Da draußen regnet es weit und breit.
Es regnet graugraue Verlassenheit.
Es plaudern tausend flüsternde Zungen.
Es regnet tausend Erinnerungen.
Der Regen Geschichten ums Fenster rauscht.
Die Seele gern dem Regen lauscht.

Der Regen hält dich im Haus gefangen.
Die Seele ist hinter ihm hergegangen.
Die Insichgekehrte ist still erwacht,
Im Regen sie weiteste Wege macht.
Du sitzt mit stummem Gesicht am Fenster,
Empfängst den Besuch der Regengespenster.

(Max Dauthendey)

6 Gedanken zu „Regen

  1. Wir brauchen den Regen ja mehr denn je. Und solange er nicht als Unwetter mit Sturm und Überschwemmungen auftaucht, ist er jederzeit höchst willkommen.
    Ich mag die Regenstunden, die tausend Erinnerungen heraufbeschwören. :–)
    Einen lieben Gruss (nach dem nächtlichen Regen) ins Heute,
    Brigitte

  2. Regen im Sommer entlastet Gartenbesitzer und Natur in hohem Maße. Die damit verbundene Schwüle ist manchmal ein wenig schwierig – allerdings eine Möglichkeit zu entschleunigen ;)
    Fröhliche Morgengrüße

  3. ganz wunderschön, gedicht und foto. ich mags ja, wenns draußen vor sich hin pladdert. bleibt man drin, versinkt in büchern. oder in fotos. oder in bildern. je nun.
    lieber regengruß
    Sylvia

  4. Hach, wie sehr ich solche Regenpfützen-, ‚Seh‘- und Wasserbilder mag! Man entdeckt so vieles darin – eine verschwommene Welt für sich – aber manchmal auch sich selbst, vorausgesetzt man ist aufmerksam genug während man sich anschaut was da rausschaut ;-).

    In dieses sehr gelungene, (mich) inspirierende Foto, das m.
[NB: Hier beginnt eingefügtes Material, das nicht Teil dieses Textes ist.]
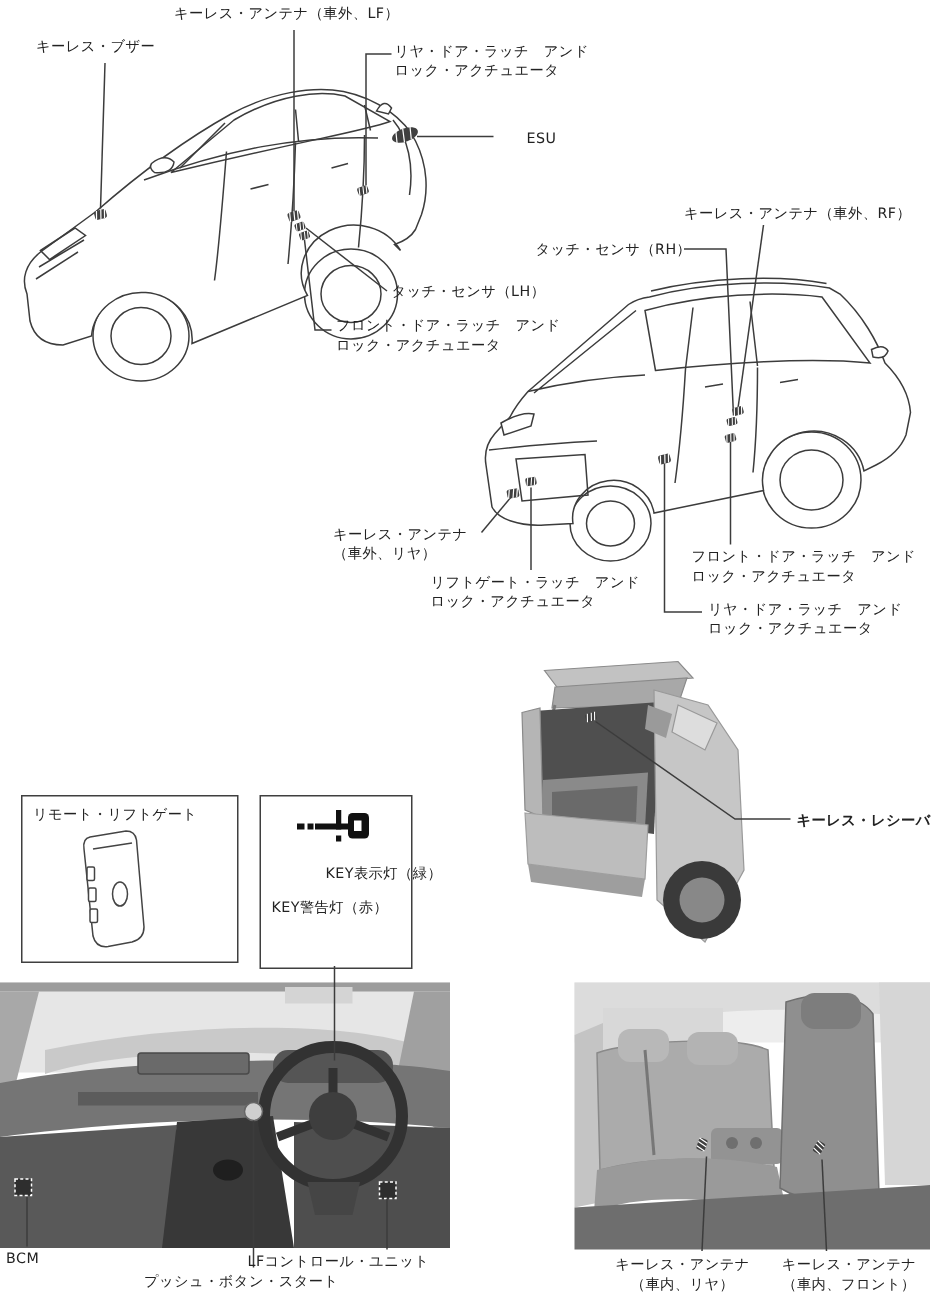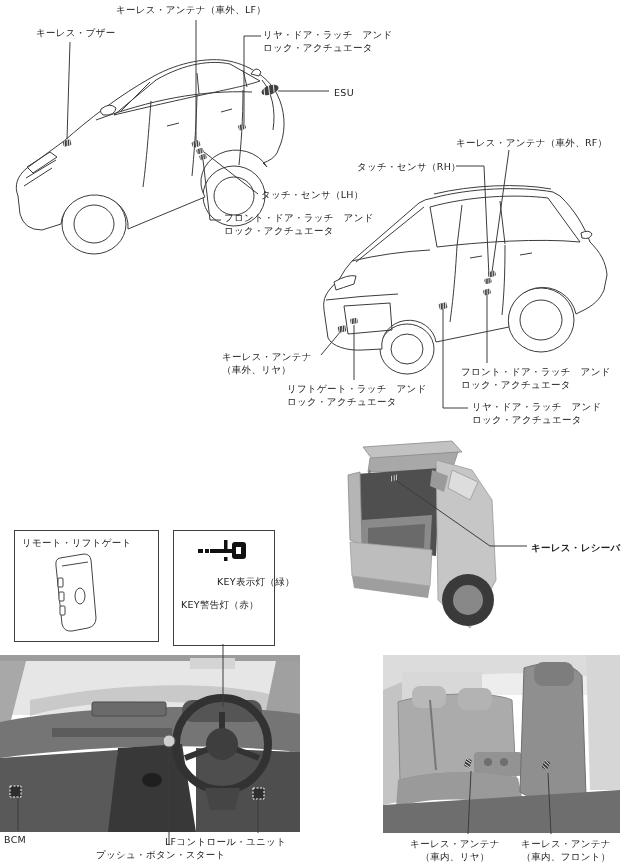--- a/index.html
+++ b/index.html
@@ -180,24 +180,24 @@
     <rect x="7" y="7" width="4" height="4" fill="#111"></rect>
     <rect x="26" y="-2" width="3.5" height="13" fill="#111"></rect>
     <rect x="26" y="15" width="3.5" height="4" fill="#111"></rect>
   </g>
 </svg>
 
 <div class="box" style="left:14px;top:530px;width:143px;height:110px;"></div>
 <div class="box" style="left:173px;top:530px;width:100px;height:114px;"></div>
 
 <div class="lbl" style="left:116px;top:3px;">キーレス・アンテナ（車外、LF）</div>
-<div class="lbl" style="left:36px;top:26px;">キーレス・ブザー</div>
+<div class="lbl" style="left:24px;top:26px;font-family:Liberation Serif, serif;">キーレス・ブザー</div>
 <div class="lbl" style="left:263px;top:28px;">リヤ・ドア・ラッチ　アンド
 ロック・アクチュエータ</div>
-<div class="lbl" style="left:334px;top:86px;">ESU</div>
+<div class="lbl" style="left:351px;top:86px;">ESU</div>
 <div class="lbl" style="left:456px;top:136px;">キーレス・アンテナ（車外、RF）</div>
 <div class="lbl" style="left:357px;top:160px;">タッチ・センサ（RH）</div>
 <div class="lbl" style="left:261px;top:188px;">タッチ・センサ（LH）</div>
 <div class="lbl" style="left:224px;top:211px;">フロント・ドア・ラッチ　アンド
 ロック・アクチュエータ</div>
 <div class="lbl" style="left:222px;top:350px;">キーレス・アンテナ
 （車外、リヤ）</div>
 <div class="lbl" style="left:287px;top:382px;">リフトゲート・ラッチ　アンド
 ロック・アクチュエータ</div>
 <div class="lbl" style="left:461px;top:365px;">フロント・ドア・ラッチ　アンド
E. fast wie eine chinesische Tuschezeichnung wirkt, kann ich mich sehenden Auges fallen lassen und mich des Eindrucks nicht erwehren, dass die schwarzen, durch Spiegelung erzeugten, Konturen, zum meinen Blick erwidernden Antlitz werden. Ob’s vielleicht sogar ein Regengespenst ist – wie im Gedicht? Ich weiß es nicht ;-).